Record extracts:
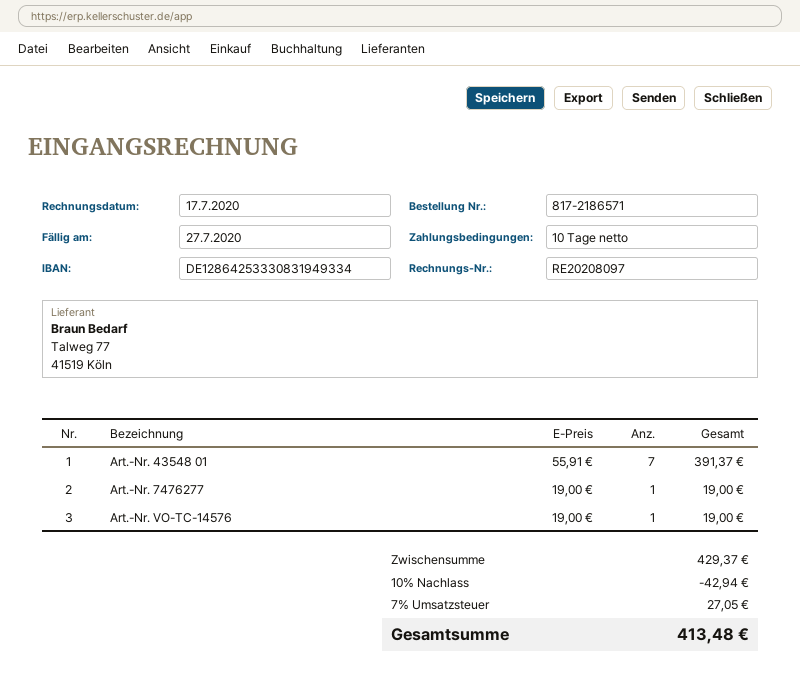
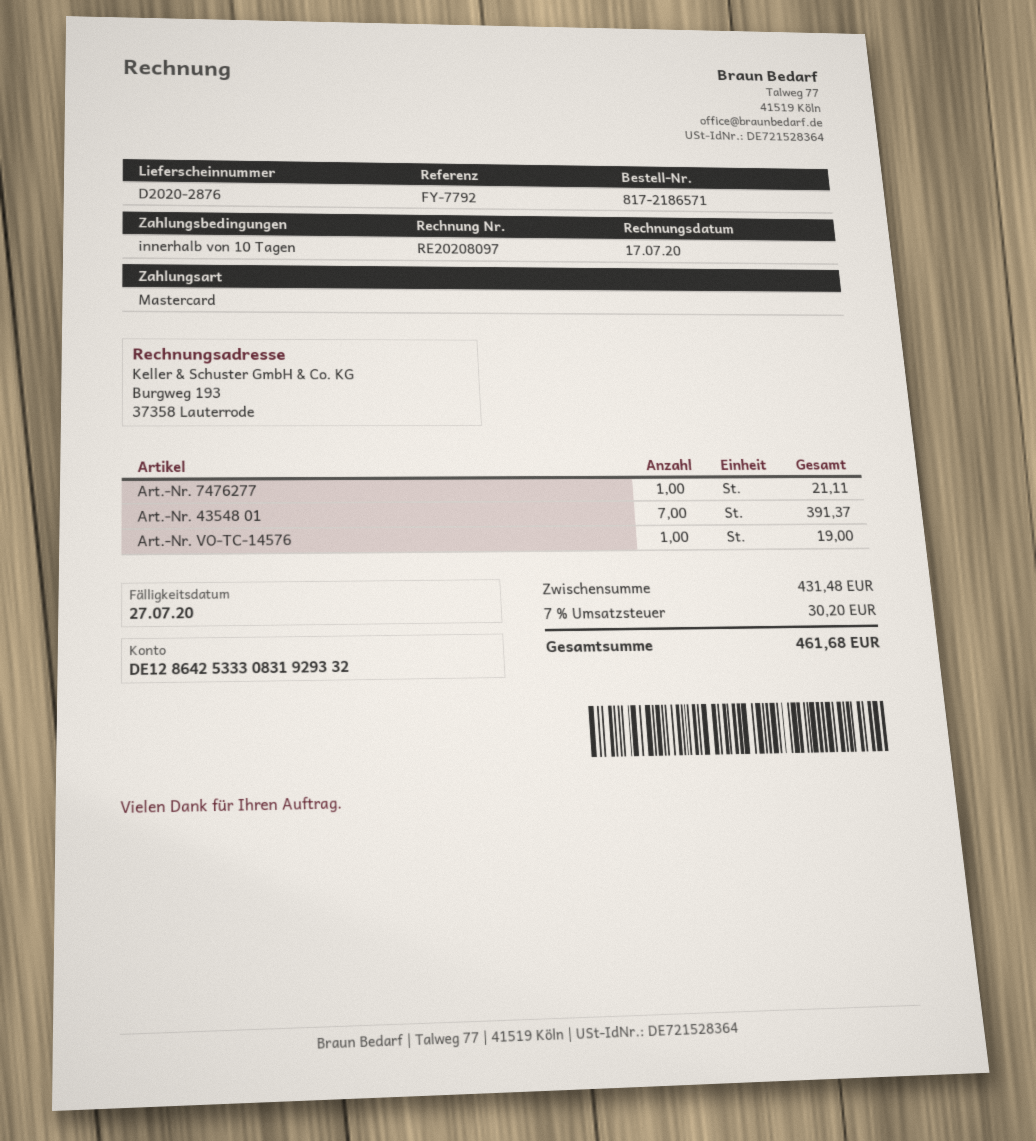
bank account: DE12864253330831949334 -> DE12864253330831929332
Art.-Nr. 7476277: 1 for 19.00 -> 1 for 21.11
subtotal: 429.37 -> 431.48
discount: 10% = 42.94 -> none
tax: 7% = 27.05 -> 7% = 30.20
total: 413.48 -> 461.68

Try it:
Would you set down the material exactly as it stands, without the pictures?

Result:
bank account: DE12864253330831949334 -> DE12864253330831929332
Art.-Nr. 7476277: 1 for 19.00 -> 1 for 21.11
subtotal: 429.37 -> 431.48
discount: 10% = 42.94 -> none
tax: 7% = 27.05 -> 7% = 30.20
total: 413.48 -> 461.68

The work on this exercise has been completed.